I have defined an XGBoost model and would like to tune some of its hyperparameters.
I am using GridSearchCV to find the best params. However, I also tried to fit the model on the entire training dataset, and I have noticed that the 'roc_auc' performance metric is higher than when I used the Grid Search. I was surprised, because I was expecting Grid Search to perform better. I think I am missing the intuition here.
My understanding was that for grid search cross-validation, for say k folds, given a parameter value from the param_grid, gridsearchcv fits the model on the folds separately and calculates the desired performance metric. Later, for that particular parameter, it takes the 'average' of all the folds' calculated 'roc_auc'. The gridsearch repeats this process for all the other given parameters in the params_grid. Finally, the '.best_params_' is the one for which the calculated metric is higher.
This is what I tried:
param_test = {'max_depth':[3,5,6,7,9]}
model = XGBClassifier(learning_rate=0.3,
n_estimators=16,
max_depth=6,
min_child_weight=1,
gamma=0,
subsample=1,
colsample_bytree=1,
objective='binary:logistic',
nthread=4,
scale_pos_weight=1,
random_state=27)
gsearch = GridSearchCV(estimator=model, param_grid = param_test, scoring='roc_auc', cv=5)

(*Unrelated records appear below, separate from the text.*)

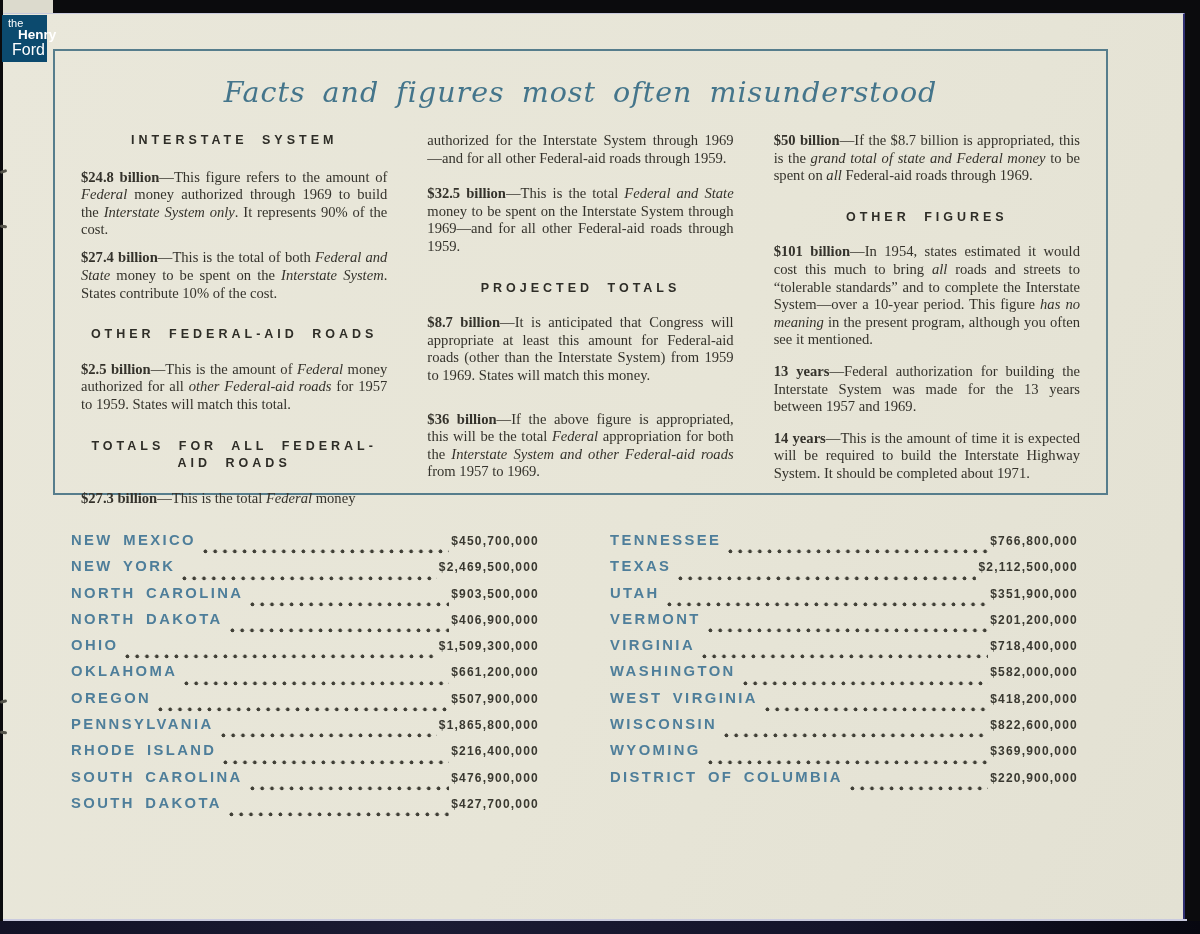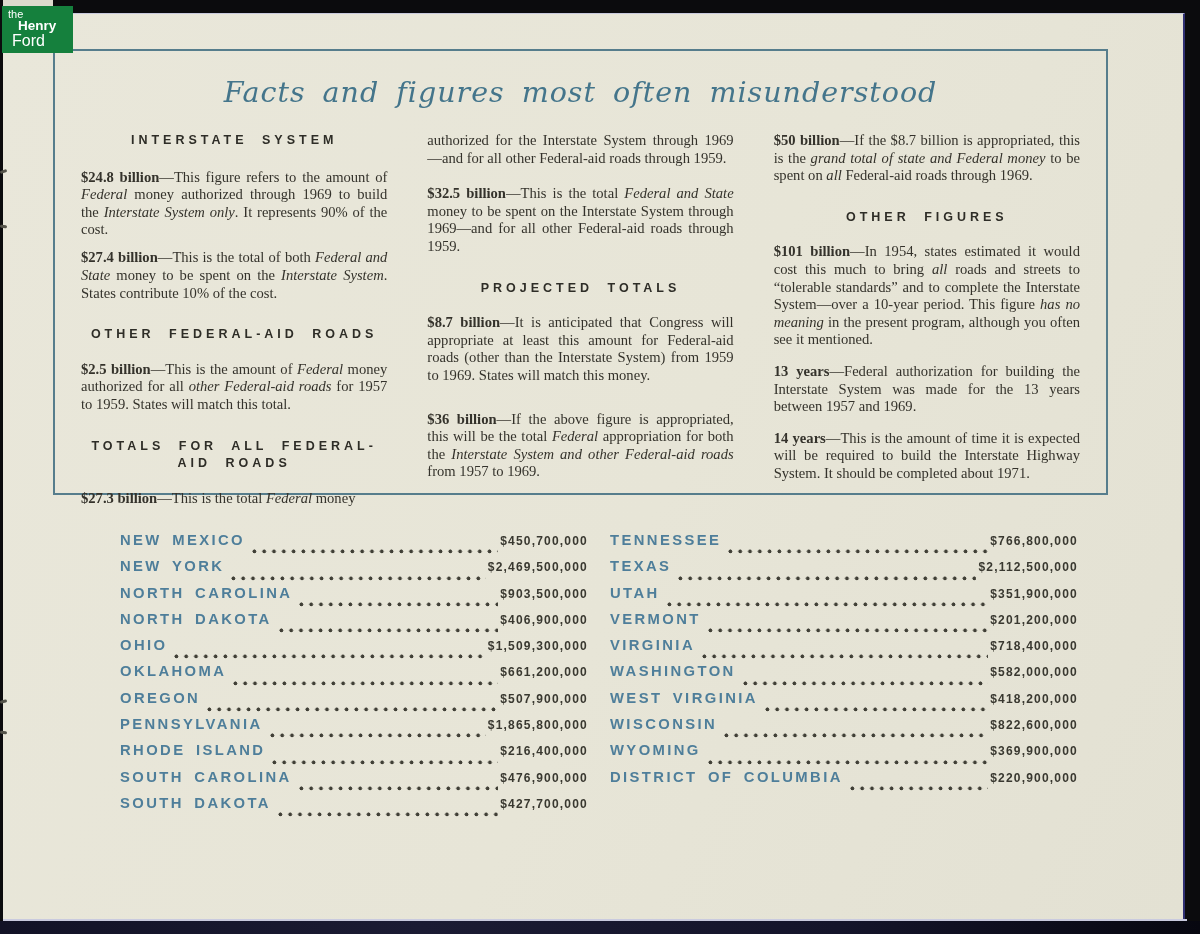--- a/index.html
+++ b/index.html
@@ -25,8 +25,8 @@
   .mark { position:absolute; width:7px; height:3px; background:#55544b; border-radius:2px; z-index:3; }
   
   .logo {
-    position:absolute; left:2px; top:6px; width:71px; height:47px;
-    background:#15803d; z-index:5; color:#ffffff;
+    position:absolute; left:2px; top:15px; width:45px; height:47px;
+    background:#0c4a6e; z-index:5; color:#ffffff;
     font-family:"Liberation Sans", sans-serif;
   }
   .logo .l1 { position:absolute; left:6px;  top:2px;  font-size:11px; }

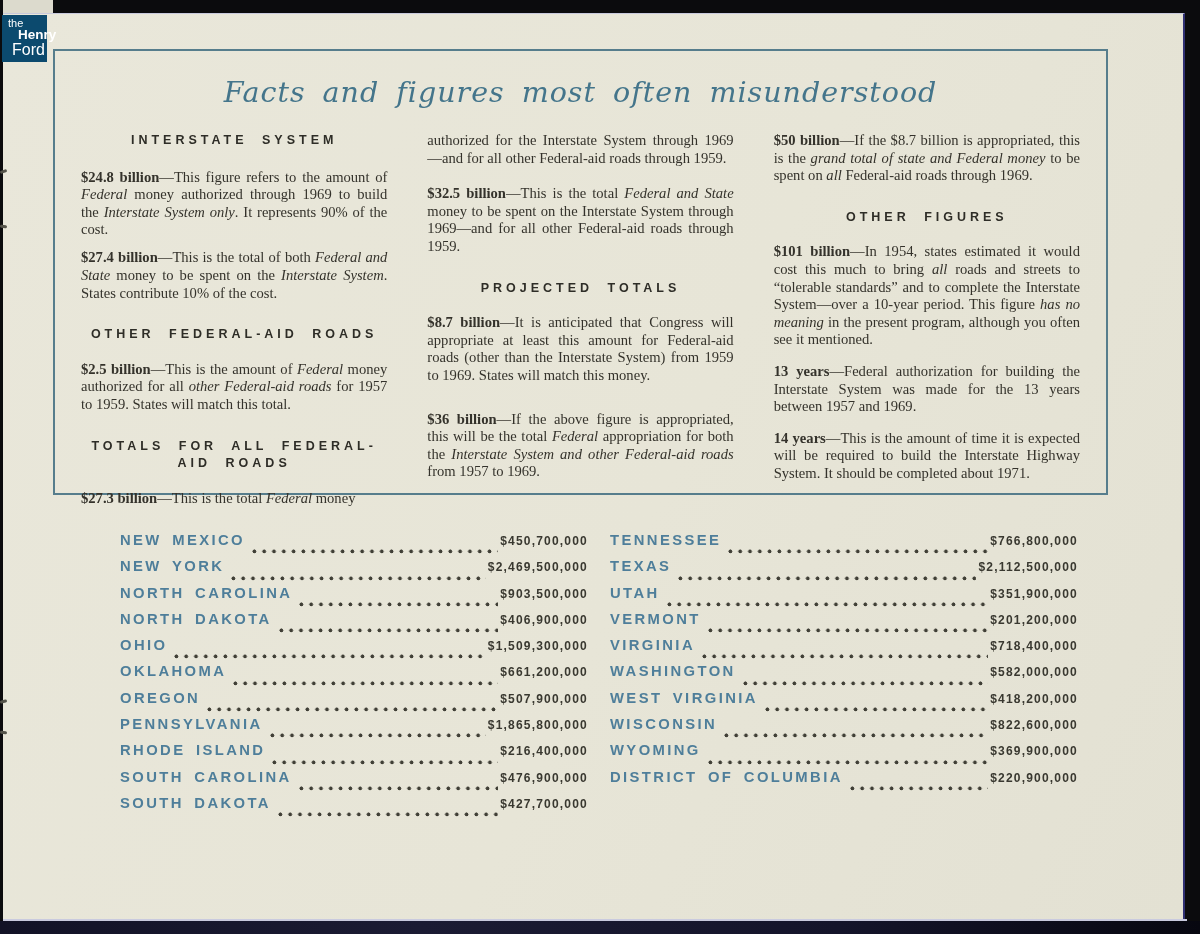--- a/index.html
+++ b/index.html
@@ -59,7 +59,7 @@
   
   .states {
     position:absolute; left:3px; top:532px; width:1184px; box-sizing:border-box;
-    padding:0 109px 0 117px; display:flex; justify-content:space-between;
+    padding:0 109px 0 68px; display:flex; justify-content:space-between;
   }
   .scol { width:468px; }
   .srow { display:flex; align-items:baseline; height:26.3px; }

gsearch.fit(X_train, y_train)
print('Best found params: {}'.format(gsearch.best_params_))
print('Best (Train) AUC Score: {:.4f}%'.format(gsearch.best_score_*100))
This prints:
Best found params: {'max_depth': 6}
Best (Train) AUC Score: 87.2186%
Now, when I use the same model and fit it on the entire training dataset, this is what I get:
model = XGBClassifier(learning_rate=0.3,
n_estimators=16,
max_depth=6,
min_child_weight=1,
gamma=0,
subsample=1,
colsample_bytree=1,
objective='binary:logistic',
nthread=4,
scale_pos_weight=1,
random_state=27)
model.fit(X_train, y_train, eval_metric='auc')
# Predict training set:
y_pred_train = model.predict(X_train)
y_pred_proba_train = model.predict_proba(X_train)[:,1]
# Print model report:
auc_score_train = roc_auc_score(y_train, y_pred_proba_train)
print("AUC Score (Train): {:.4f}%".format(auc_score_train*100))
which prints:
AUC Score (Train): 97.0311%
Why is there such a discrepancy? What am I missing here?